It will be nice if Maple can automate internally all these steps. For example, odetest() can have an option, "try_all=true" and let odetest() internally try useInt and if that does not work, try implicit or any other option there is. I found by trial and error that using implicit option worked even if the solution was not implicit in y(x). Having "try_all=true" will make this function easier to use. Most of the time, the user just want to know if the solution satisfies the ode or not, they really do not care at that moment at least, what method Maple uses to obtain this result.

This is btw, similar to user getting ODESolStruct as solution from an ODE. The steps to go from ODESolStruct to construct an actual solution are not easy and complicated. Adding more examples in the help will also be useful.

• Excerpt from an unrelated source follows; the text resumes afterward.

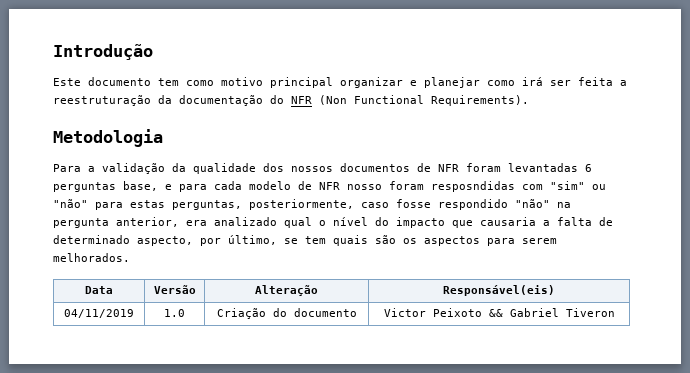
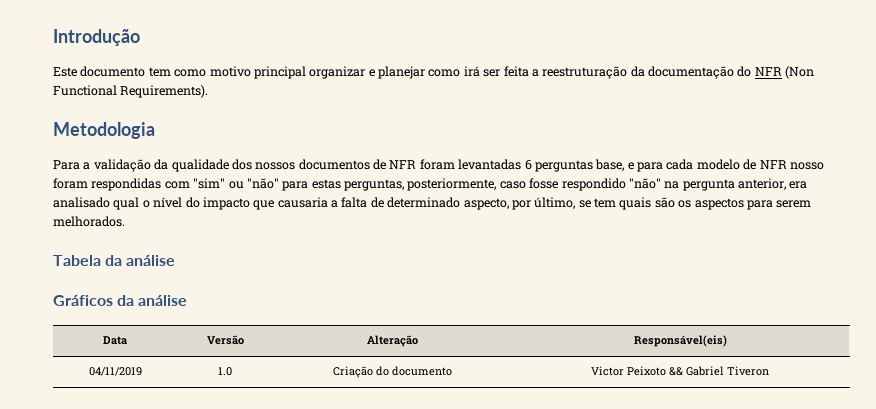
[431,181,515,192] resposndidas -> [91,178,162,191] respondidas
[214,217,277,226] analizado -> [53,197,110,208] analisado
(130, 257) none -> [53,255,176,266] [53,295,188,306] // Tabela da análise // Gráficos da análise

Similarly, it will also be useful if this can also be automated and so a user can just ask Maple to give a final solution without them having to do so many other manual steps and trial and error to get a final solution, which requires lots of Maple skills to do as well. But this might be much harder to automate than having odetest() try useInt and try implicit automatically.

Thanks again for your help. This was very useful. As a student, I find Maple DSolve to be very good and very fast as well.

@ecterrab 

I installed DEsAndMathematicalFunctions18-5.4 and it now returns 0 from the odetest.

I assumed since odetest() did not return zero, then a solution could not be found and so ODESOlStruc was similar to DESol which is returned when no solution is found.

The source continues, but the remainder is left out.